Ecommerce-specific hardening guidance
For a Zen Cart audience, consider these non-header recommendations:
- Force HTTPS everywhere Storefront, admin, checkout, login, account pages, images, CSS, JS, and canonical URLs should all use HTTPS.
- Keep admin renamed/protected Zen Cart’s admin directory should not be left at a predictable path. Add hosting-level protection where practical.
- Use correct file permissions Configuration files should not be writable by the web server after installation unless specifically required.
- Remove install/upgrade leftovers Delete installer directories, old backups, SQL dumps, zip files, test scripts, phpinfo files, and abandoned plugin files.
- Protect sensitive file types Deny public access to .sql, .bak, .old, .zip, .tar, .gz, .env, .log, .ini, .yml, .yaml, .config, and similar files.
- Use modern PHP and patched Zen Cart/plugins Headers help, but they do not compensate for vulnerable PHP code, abandoned plugins, or outdated payment modules.
- Disable directory listing On Apache/LiteSpeed:
Options -Indexes
On Nginx:
autoindex off;
- Set secure cookies where possible Session cookies should use Secure, HttpOnly, and an appropriate SameSite value. For ecommerce, SameSite=Lax is often safer than Strict because payment/checkout redirects may need to preserve session behavior.
- Test after enabling headers Use browser dev tools, checkout test orders, admin login, payment redirects, 3-D Secure flows, CAPTCHA, analytics, and any iframe/payment widgets. Mozilla Observatory is useful for scanning header posture.
The “safe starter recommendation”:
Apache (.htaccess)
<IfModule mod_headers.c>
Header always set Strict-Transport-Security "max-age=31536000" "expr=%{HTTPS} == 'on'"

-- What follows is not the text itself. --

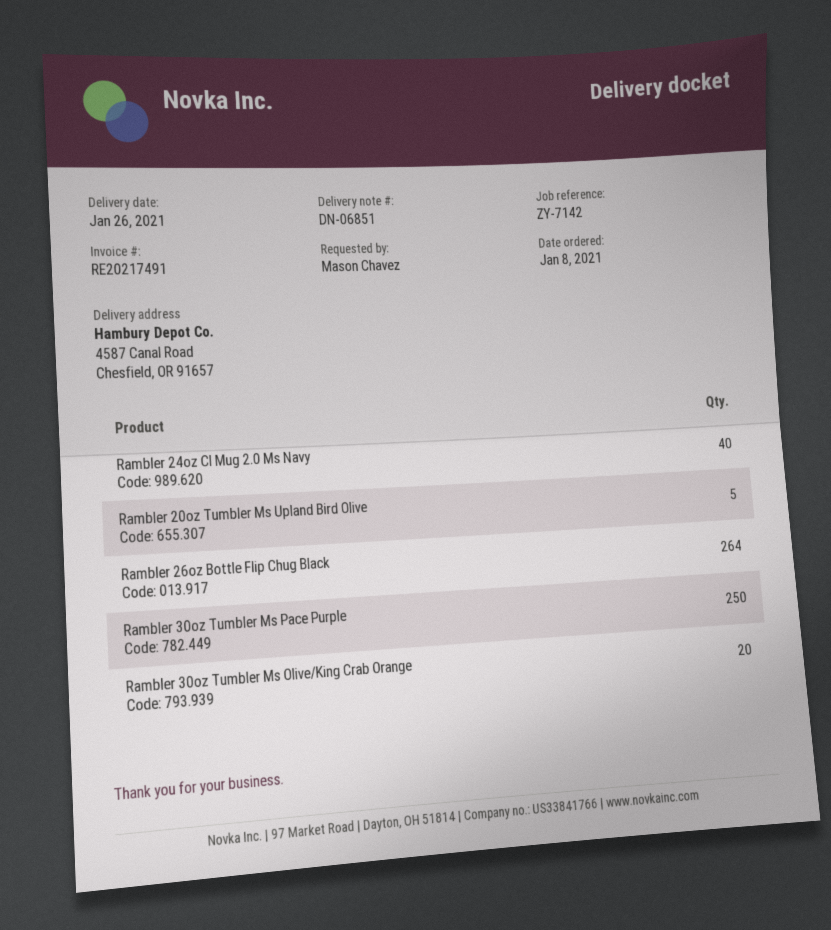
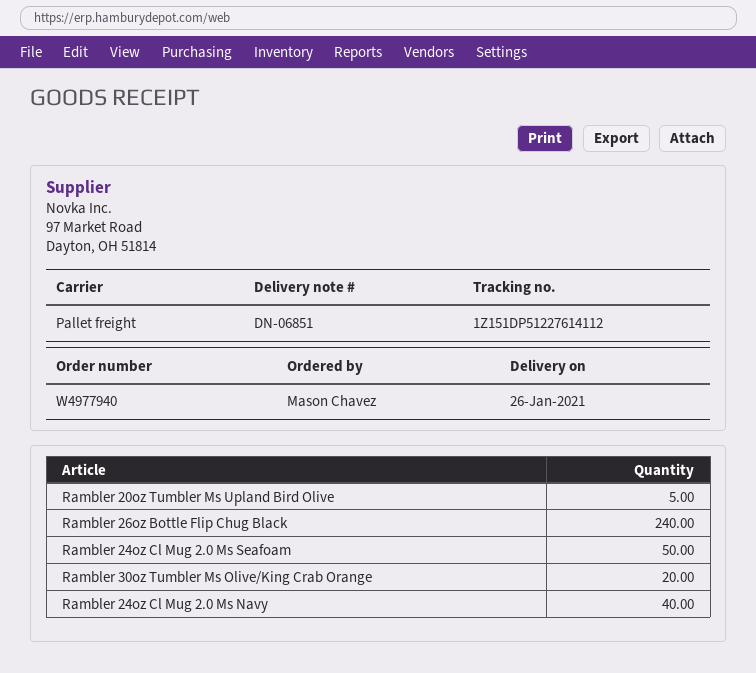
Rambler 26oz Bottle Flip Chug Black: 264 -> 240
Rambler 30oz Tumbler Ms Pace Purple: 250 -> none
Rambler 24oz Cl Mug 2.0 Ms Seafoam: none -> 50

Header always set X-Content-Type-Options "nosniff"
Header always set X-Frame-Options "SAMEORIGIN"
Header always set Content-Security-Policy "frame-ancestors 'self'; upgrade-insecure-requests"
Header always set Referrer-Policy "strict-origin-when-cross-origin"
Header always set Permissions-Policy "camera=(), microphone=(), geolocation=(), usb=(), bluetooth=(), accelerometer=(), gyroscope=(), magnetometer=()"
</IfModule>
And for Nginx:
add_header Strict-Transport-Security "max-age=31536000" always;
add_header X-Content-Type-Options "nosniff" always;
add_header X-Frame-Options "SAMEORIGIN" always;
add_header Content-Security-Policy "frame-ancestors 'self'; upgrade-insecure-requests" always;
add_header Referrer-Policy "strict-origin-when-cross-origin" always;
add_header Permissions-Policy "camera=(), microphone=(), geolocation=(), usb=(), bluetooth=(), accelerometer=(), gyroscope=(), magnetometer=()" always;
These are conservative starter headers. Stores using embedded payment fields, third-party checkout, CAPTCHA, analytics, chat widgets, maps, or tag managers should test carefully before adding a stricter Content-Security-Policy.